Donald Trump has questioned why he should label China a "currency manipulator" despite a vow to do so on his first day in office.
US manufacturers and Trump supporters who wanted tough talk on US trading partners could be disappointed that the President declined to use the label following his meeting with Chinese President Xi Jinping.
"Why would I call China a currency manipulator when they are working with us on the North Korean problem?" he wrote on Twitter. "We will see what happens!"
Supporters may view Mr Trump as having fallen into the same trap as his predecessors, some of whom vowed on the campaign trail to take strong action on China but watered down their positions when in office.
The recent semi-annual report from the Treasury Department on the US’ major trading partners has instead placed China on a "watch list" – along with Japan, South Korea, Taiwan, Germany and Switzerland – to monitor their currency practices.

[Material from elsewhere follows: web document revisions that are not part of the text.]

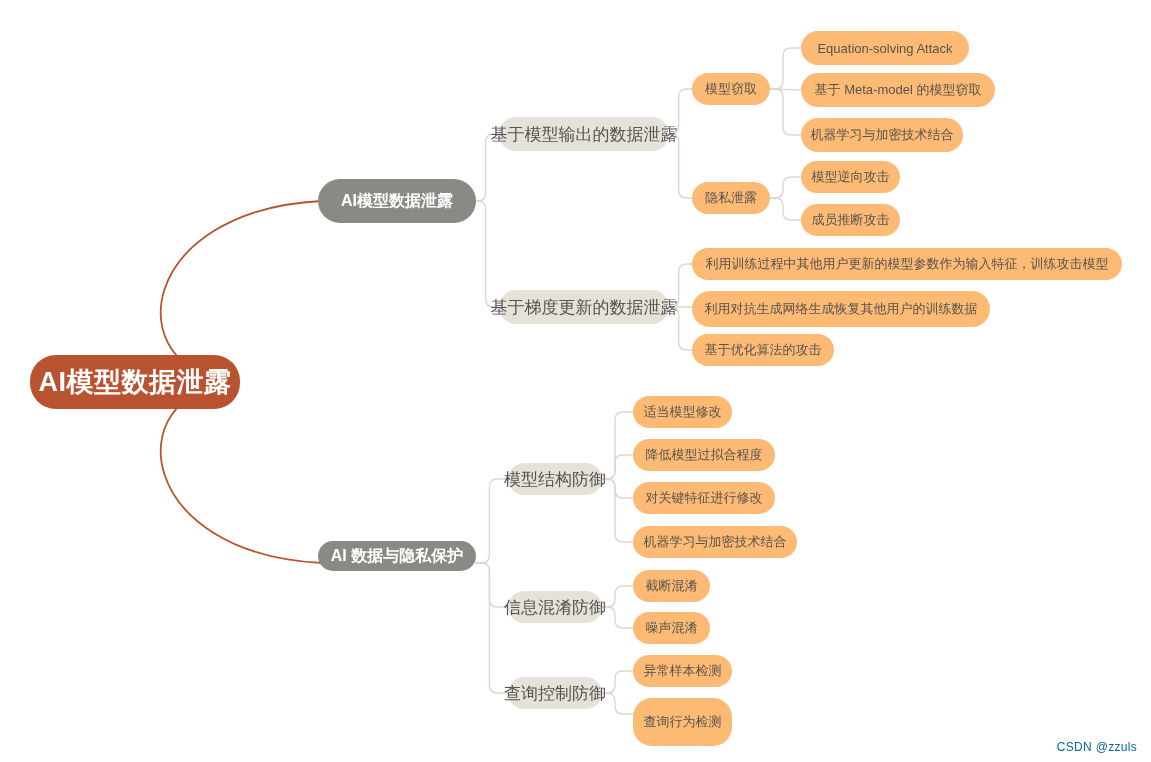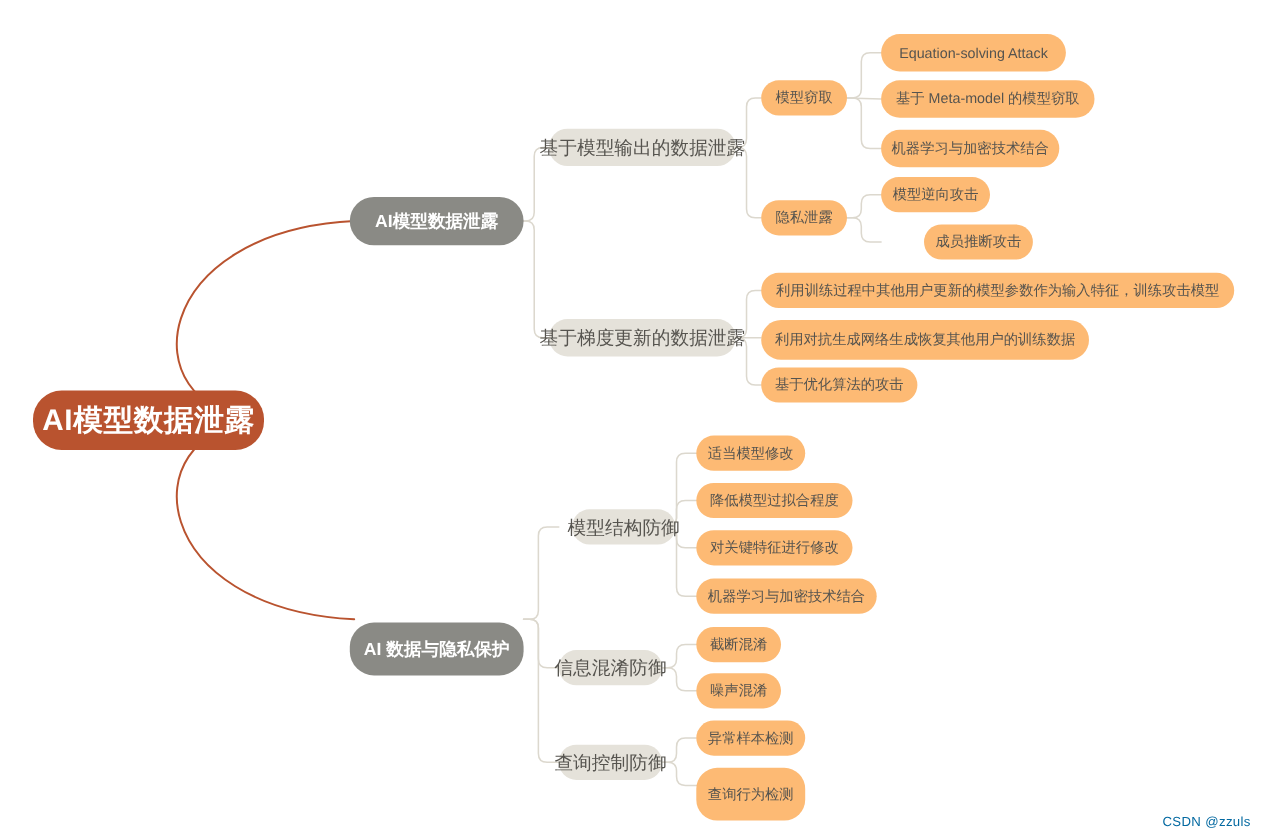"成员推断攻击" div.node { left: 840px -> 801px }
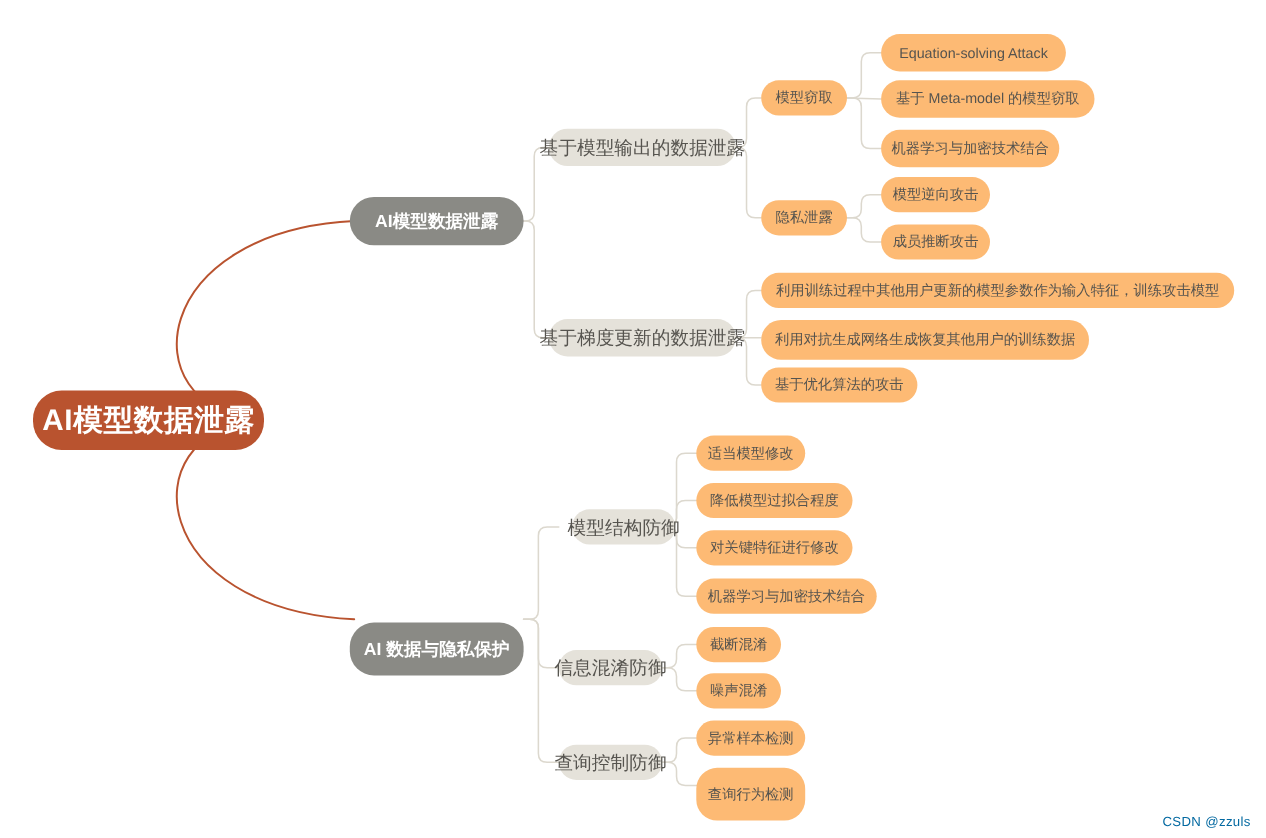"模型结构防御" div.node { margin-left: 12px -> none }
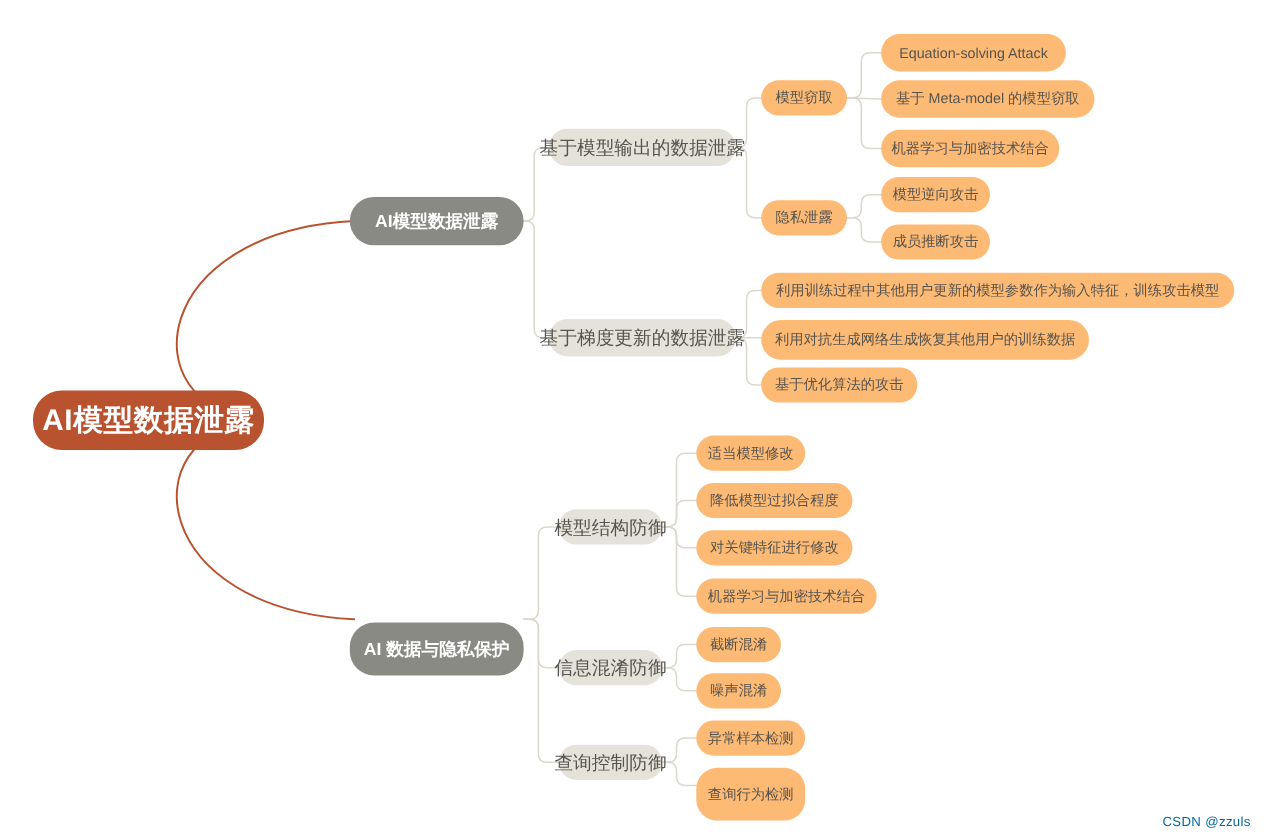"AI 数据与隐私保护" div.node { height: 48px -> 30px; top: 566px -> 541px }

It also stated that none of the major US trading partners "met the standards...for currency manipulation" in the second half of 2016.
Democrats condemned the President's apparent U-turn.
“Unfortunately the President’s failure to name China a currency manipulator is symptomatic of a lack of real, tough action on trade against China,” Senate minority leader Chuck Schumer said.
Mr Trump's closest adviser, Stephen Bannon, said there would be "war" with China in the near future, and his Secretary of State Rex Tillerson condemned China for its "illegal" artificial island-building in the disputed territory of the South China Sea, but Mr Trump appears to have watered down his stance to ensure China is on the same side as the US when it comes to tackling North Korea.
The recent Treasury report noted that while China had spent a decade deliberately buying and selling large amounts of its own currency on global markets to depreciate its value and make its exports more competitive, the country had turned around in recent months to make its currency appreciate in value.
“When our trading partners engage in currency manipulation, they impose significant, and often long-lasting hardship on American workers and businesses,” Treasury Secretary Steven Mnuchin said in a statement.
Last year Mr Trump told his supporters in October that he would “force” China into negotiations, breaking tradition of past Presidents over the last two decades.
“We must stand up to China’s blackmail and reject corporate America’s manipulation of our politicians,” the Trump campaign wrote on its website. The page which has since been taken down.
It added: “The US Treasury’s designation of China as a currency manipulator will force China to the negotiating table and open the door to a fair — and far better — trading relationship.”
The 2017 Treasury report struck a more mild tone, however.
It acknowledged that China had recently been propping up the value of its renminbi currency, which benefited American exporters, and hoped it would be a long-term move.
“China will need to demonstrate that its lack of intervention to resist appreciation over the last three years represents a durable policy shift by letting the RMB rise with market forces once appreciation pressures resume,” the report says.
It added it “will be scrutinizing China’s trade and currency practices very closely.”
Mr Trump vowed for months to take strong actions against its major trading partners, including China and Mexico. Once in the White House, he withdrew the US from the Trans-Pacific Partnership, an Obama-era trade deal, and he signed two executive orders directing officials to investigate practises of trading partners.
He has failed so far, however, to re-negotiate the North American Free Trade Agreement, which he labelled a "disaster" under Bill Clinton. Congress has not yet approved the appointment of United States Trade Representative Robert Lighthizer, a top administration negotiator.
Mr Trump’s softer stance on China comes after he met with the Chinese leader at his Mar-a-Lago resort on 6 and 7 April.
He anticipated that the meeting would be a “very difficult one” because of China’s large trade deficit and its impact on US jobs.
After the meeting, he said the meeting had been one of “tremendous goodwill and friendship”, and the two leaders had discussed a 100-day plan to boost US exports to China.
China also said it would offer US companies wider access to its financial services and beef markets.